### Task to complete
Once the line containing "(249, 407) none" is reached in the listing below, reproduce it and all later lines through the final one exactly, but omit any pictures.
=== Section Start ===
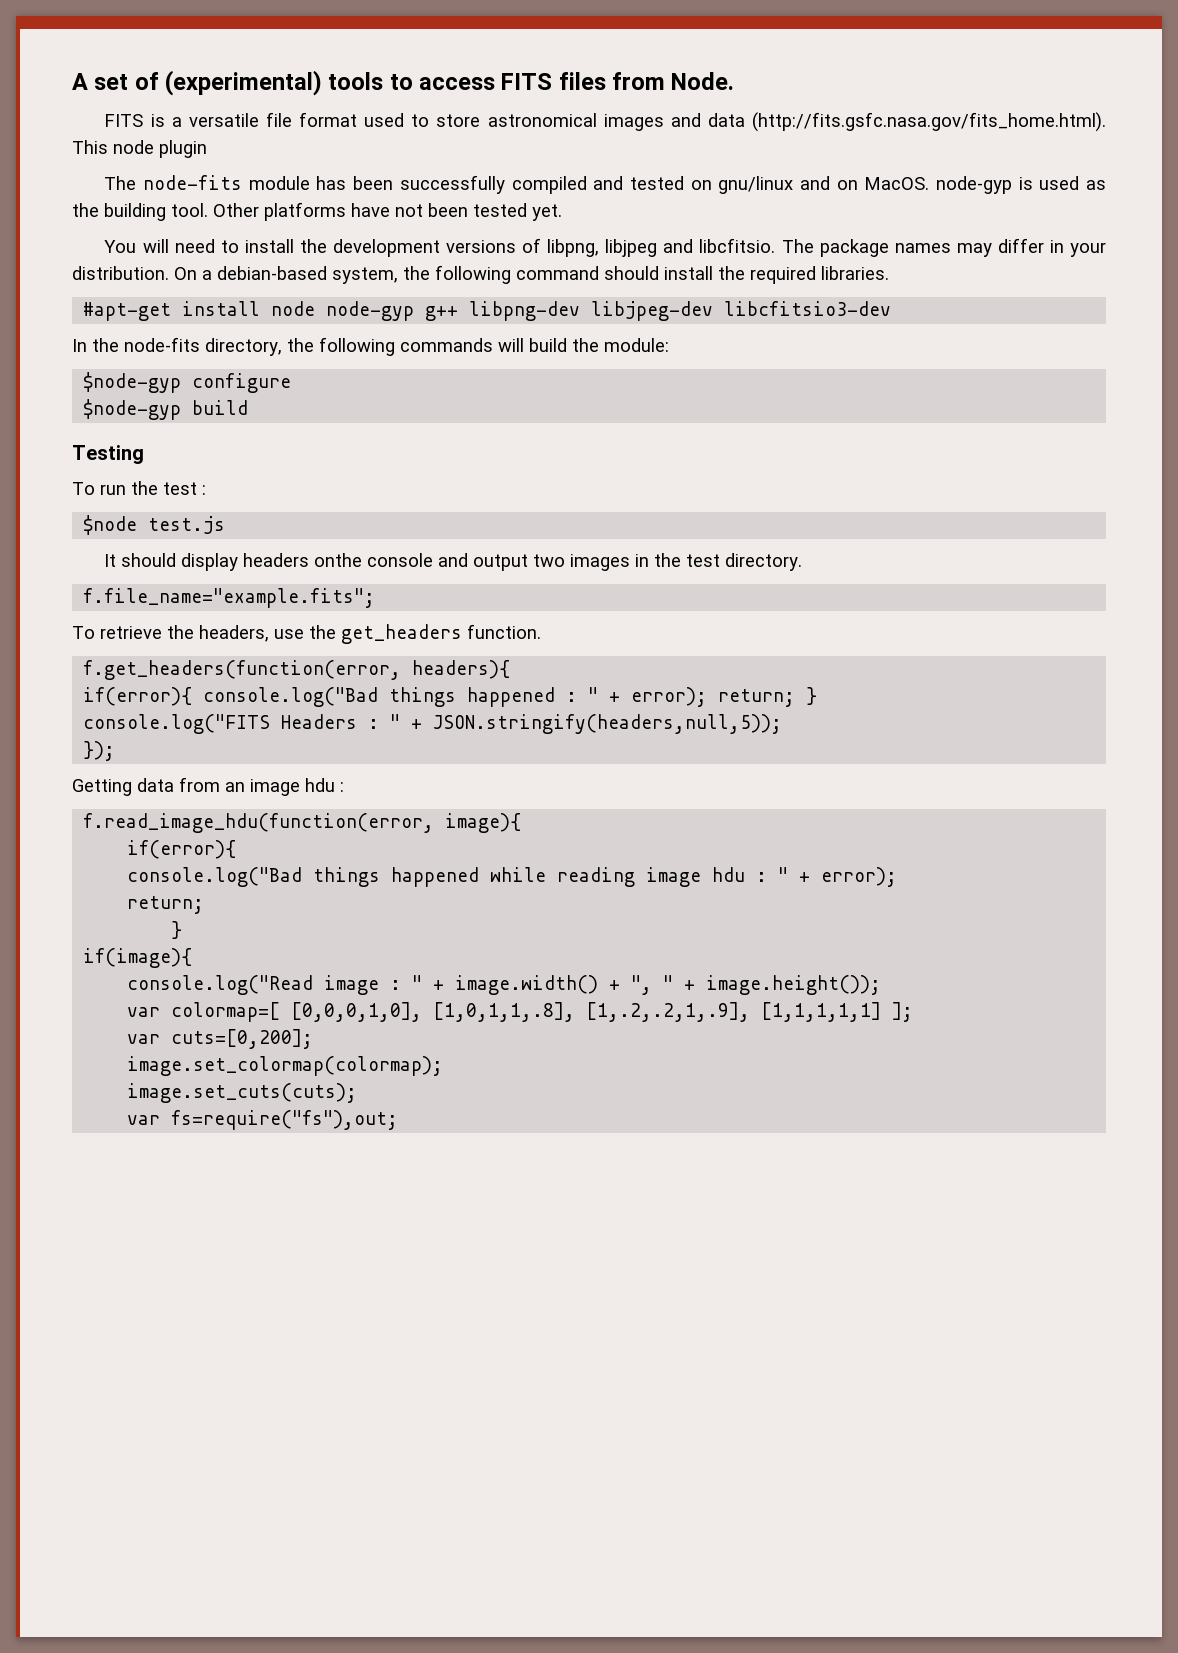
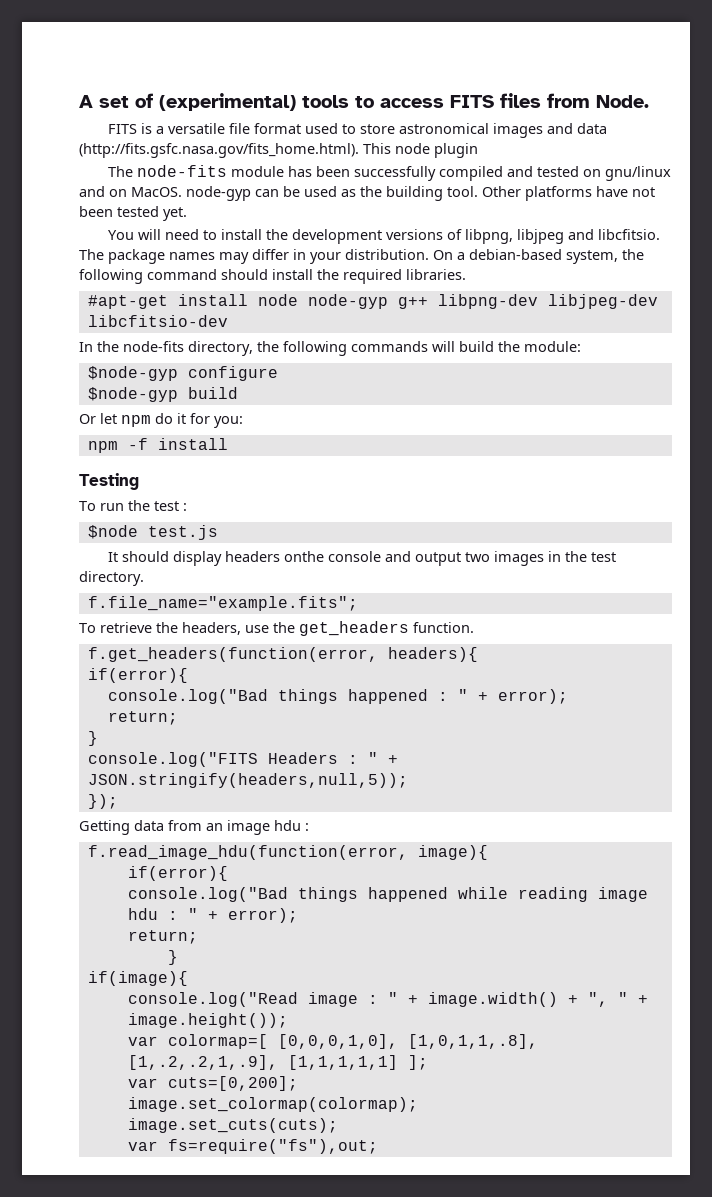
[1018,177,1033,190] is -> [255,186,300,197] can be
[724,301,892,316] libcfitsio3-dev -> [87,315,228,327] libcfitsio-dev
(249, 407) none -> [79,413,243,428] [87,438,228,453] // Or let npm do it for you: // npm -f install
(193, 696) none -> (188, 675) //
[718,689,796,707] return; -> [107,711,178,725] // return; //

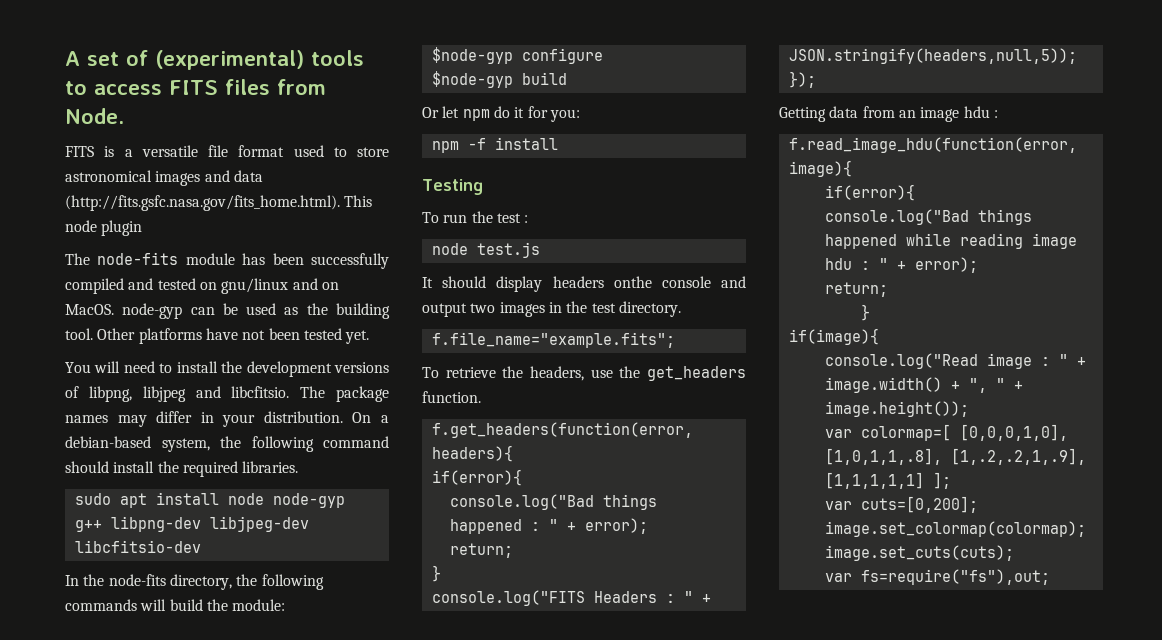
[87,295,168,309] #apt-get -> [74,493,147,508] sudo apt
[87,525,138,539] $node -> [431,243,468,255] node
=== Section End ===
### Reply
(249, 407) none -> [79,413,243,428] [87,438,228,453] // Or let npm do it for you: // npm -f install
(193, 696) none -> (188, 675) //
[718,689,796,707] return; -> [107,711,178,725] // return; //

[87,295,168,309] #apt-get -> [74,493,147,508] sudo apt
[87,525,138,539] $node -> [431,243,468,255] node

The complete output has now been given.